In this talk, I'll walk you through a real production system built under these constraints. We will first go through different architectural options and how we evaluated strategies such as enforcing strict backward compatibility, retraining only on breaking changes, or building large monolithic inference images that support every historical model version. For each option, I'll discuss not only technical feasibility, but also operational cost and impact on developer experience.
Finally, I'll explain the solution we ultimately chose for our scalability and latency requirements: a single inference service that dynamically loads models at request time, paired with an overnight post-release retraining job that proactively refreshes models for our most active users. I will then go through the open source tech stack: MLflow for model persistence, MLServer as the serving engine, the Open Inference Protocol as standardized interface, and KServe for Kubernetes-native scaling. The same setup supports both local development and production deployments, enabling fast iteration without compromising reliability.
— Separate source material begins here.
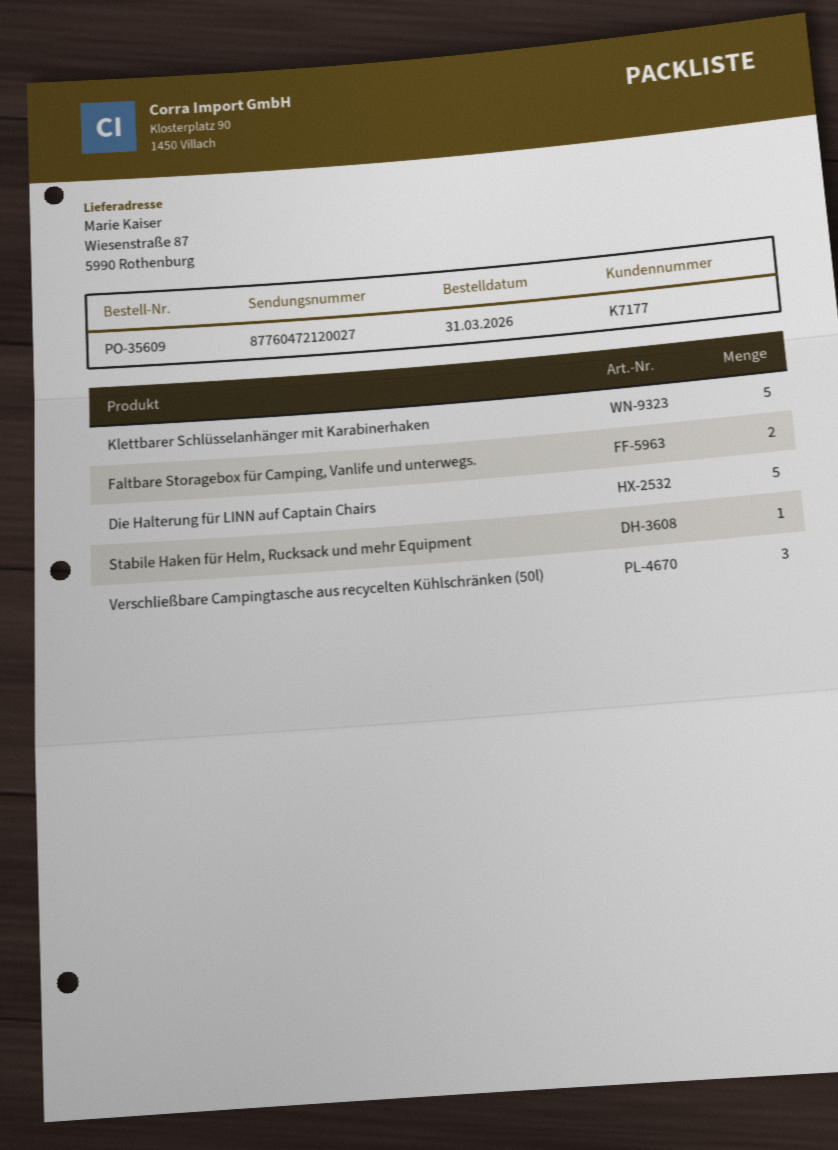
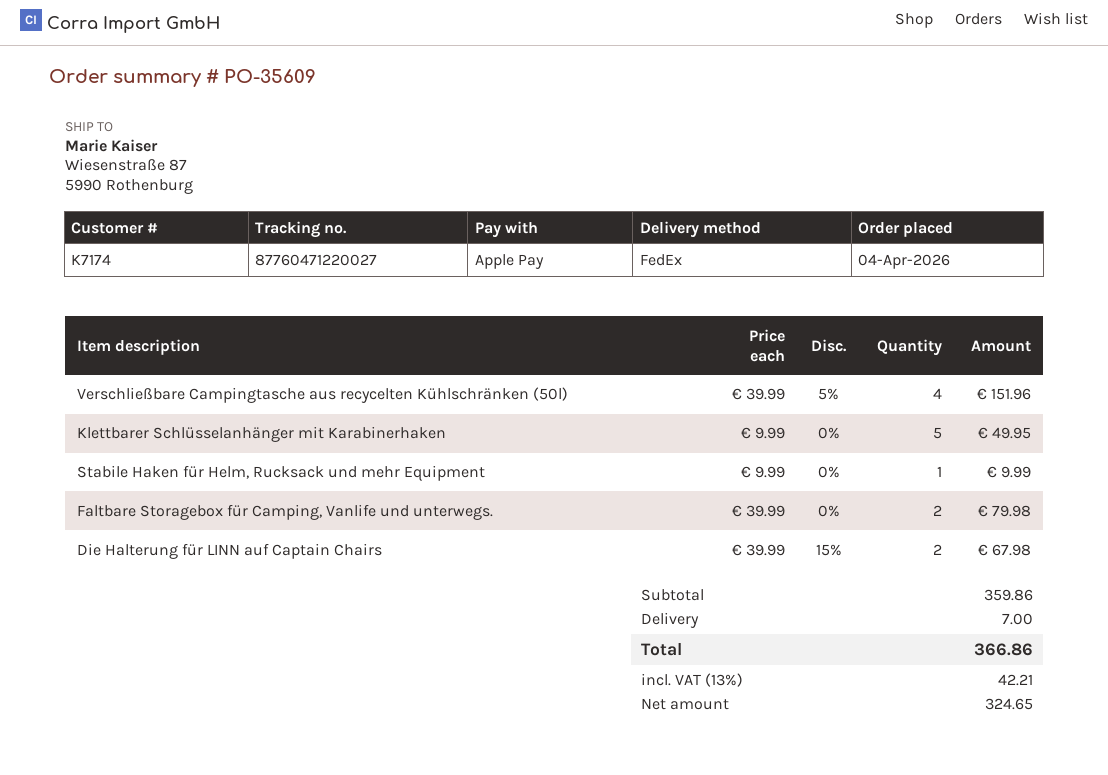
order date: 2026-03-31 -> 2026-04-04
customer number: K7177 -> K7174
tracking number: 87760472120027 -> 87760471220027
Die Halterung für LINN auf Captain Chairs: 5 -> 2
Verschließbare Campingtasche aus recycelten Kühlschränken (50l): 3 -> 4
This talk is aimed at ML engineers, platform engineers, and applied data scientists who are building or operating Python-based ML systems in production and want practical insights on handling evolving runtimes, multi-model serving, and real-world constraints.
Currently a Machine Learning Engineer at Atinary Technologies in Lausanne, Switzerland. Redesigned the training pipeline and introduced an inference infrastructure for the SDLabs platform. Now part of the research team to improve our bayesian optimization and transfer learning algorithms.
Before, I worked as an ML Research Intern at Bose and Logitech on lightweight, causal speech enhancement and source separation under strict latency and memory constraints.
Before that I obtained a MSc in Computer Science from EPFL, with focus on Machine Learning and Digital Signal Processing.
I travel and produce electronic music during my free time!